I don't know where to begin. I feel so distant anymore. My intentions today were to spend the entire day focusing on You, LORD. Instead, I woke up, started to clean my room, did my laundry, organized the living room, and before I knew it my dad was home, it was 5:30, the phone was ringing and it's time to get ready to go to caregroup and I haven't even said hello. Why? This isn't the way I want it to be. I don't want this distance between us and yet, I am the one that keeps running. What can I do to change it? to make it right? I need You, LORD. I am empty without You, weak, and useless on my own. Please, come and fill me up, please, come and hold me, lift me out of this darkness and make me new again, help me to smile again, give me joy in You again.
I feel so defeated.
I ache inside from my own loneliness, but also for those I love who are lost. I literally ache inside for those I love when I think about how they are living their lives, the choices they are making and the end that they are choosing and these days I am so aware of the how close I am to them, how easily I could be making those very same choices and living that very same life without conviction, without the light of Christ, without hope, without salvation and it tears me up inside.
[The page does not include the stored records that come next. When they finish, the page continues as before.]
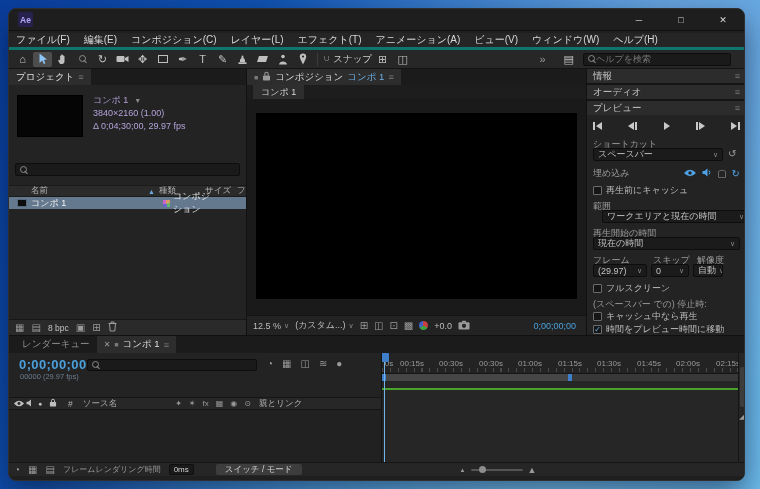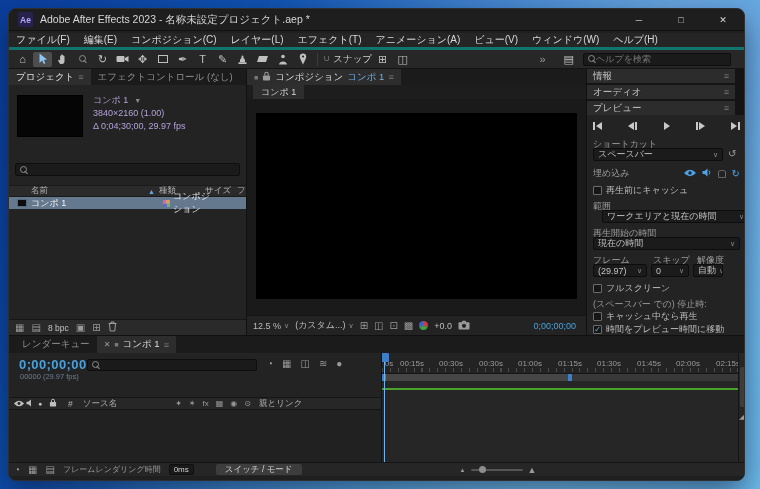--- a/index.html
+++ b/index.html
@@ -64,7 +64,6 @@
 
   <div class="r titlebar">
     <span class="appicon">Ae</span>
-    <span class="wtitle">Adobe After Effects 2023 - 名称未設定プロジェクト.aep *</span>
     <div class="wctrls">
       <span class="wbtn">─</span>
       <span class="wbtn">□</span>

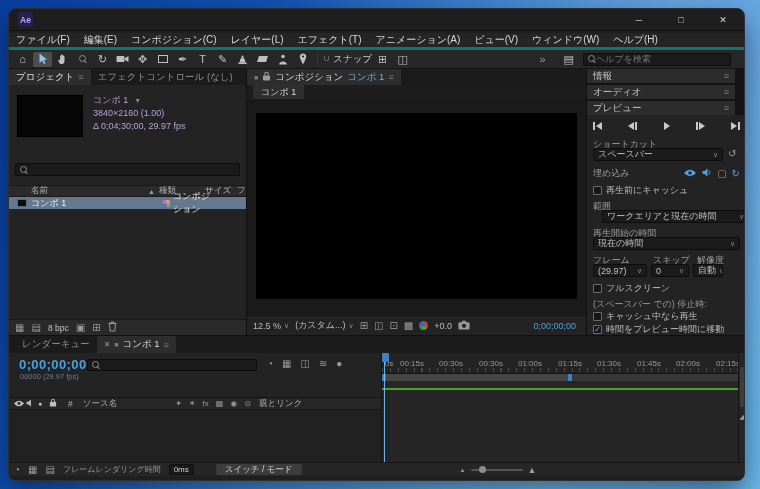--- a/index.html
+++ b/index.html
@@ -155,9 +155,6 @@
           <span>プロジェクト</span>
           <span class="grip">≡</span>
         </span>
-        <span class="tab">
-              <span>エフェクトコントロール (なし)</span>
-            </span>
       </div>
       <div class="r" style="left:8px;top:26px;width:66px;height:42px;background:#050505;border:1px solid #000;"></div>
       <div class="r" style="left:84px;top:25px;color:#b4a3da;font-size:9px;line-height:13px;">

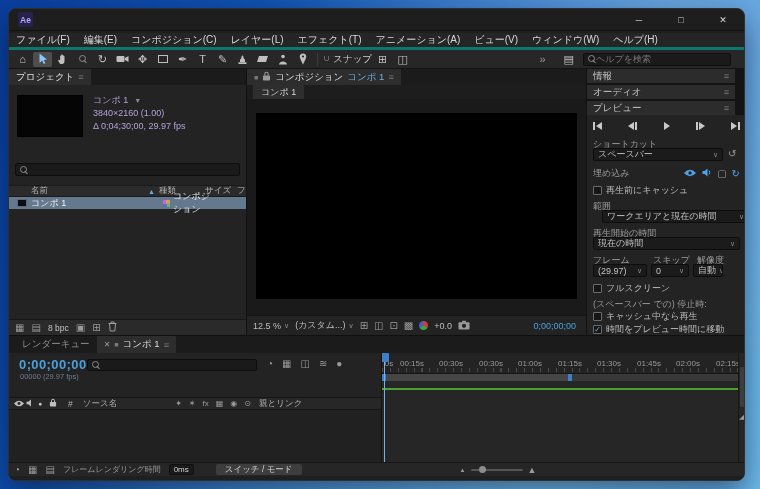--- a/index.html
+++ b/index.html
@@ -30,7 +30,7 @@
   .tab{display:flex;align-items:center;padding:0 7px;gap:4px;white-space:nowrap;}
   .tab.on{background:#2d2d2d;color:#dedede;}
   .grip{color:#7a7a7a;font-size:9px;}
-  .phead{position:absolute;left:0;right:11px;height:14px;background:#2c2c2c;display:flex;align-items:center;justify-content:space-between;padding:0 6px;color:#c6c6c6;font-size:9.5px;}
+  .phead{position:absolute;left:0;right:0;height:14px;background:#2c2c2c;display:flex;align-items:center;justify-content:space-between;padding:0 6px;color:#c6c6c6;font-size:9.5px;}
   .dd{height:13px;background:#1b1b1b;border:1px solid #0d0d0d;border-radius:2px;display:flex;align-items:center;justify-content:space-between;padding:0 4px;color:#c0c0c0;font-size:9px;white-space:nowrap;overflow:hidden;}
   .caret{color:#8a8a8a;font-size:7px;margin-left:3px;flex:0 0 auto;}
   .lab{color:#9a9a9a;font-size:9px;white-space:nowrap;}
God, why me and why not them? Please, open our eyes, show us our need for You, show us the emptiness of our lives and show us Your Glory, show us Your mercy, Your kindness, Your grace and give us a longing for You and a hatred for this world and the lies that have entangled us and dragged us down. God, there are men and women that You have placed in my life and You have caused me to love them and it physically hurts me to think that they are dying, they are spiritually dead and they are dying day by day right before my eyes and there is NOTHING I can do, BUT You can, LORD, You can, and so I am crying out to You with everything in me and I am asking You to change their hearts and lives this coming year. Would you save these men and women who You care about and love more than I do? You have given me a heart for them, a love for them and a desire to see them saved because it is Your heart for them. I have to believe that. Please motivate me to pray more often, more passionately, more faithfully, ceaselessly for those that I love...make this my mission this year, LORD. Grow me in this one area from now through 2011 and I pray that you would allow me to see folks come to know You this year as a fruit of faithfulness and obedience and because You are merciful, kind and forgiving, a loving and gracious God. Change me, LORD, as a result. It is in the name of the One that I cling to, whom my salvation rests in completely, Jesus Christ my LORD, that I ask.
Let this be a year of regeneration and sanctification and let it begin with me!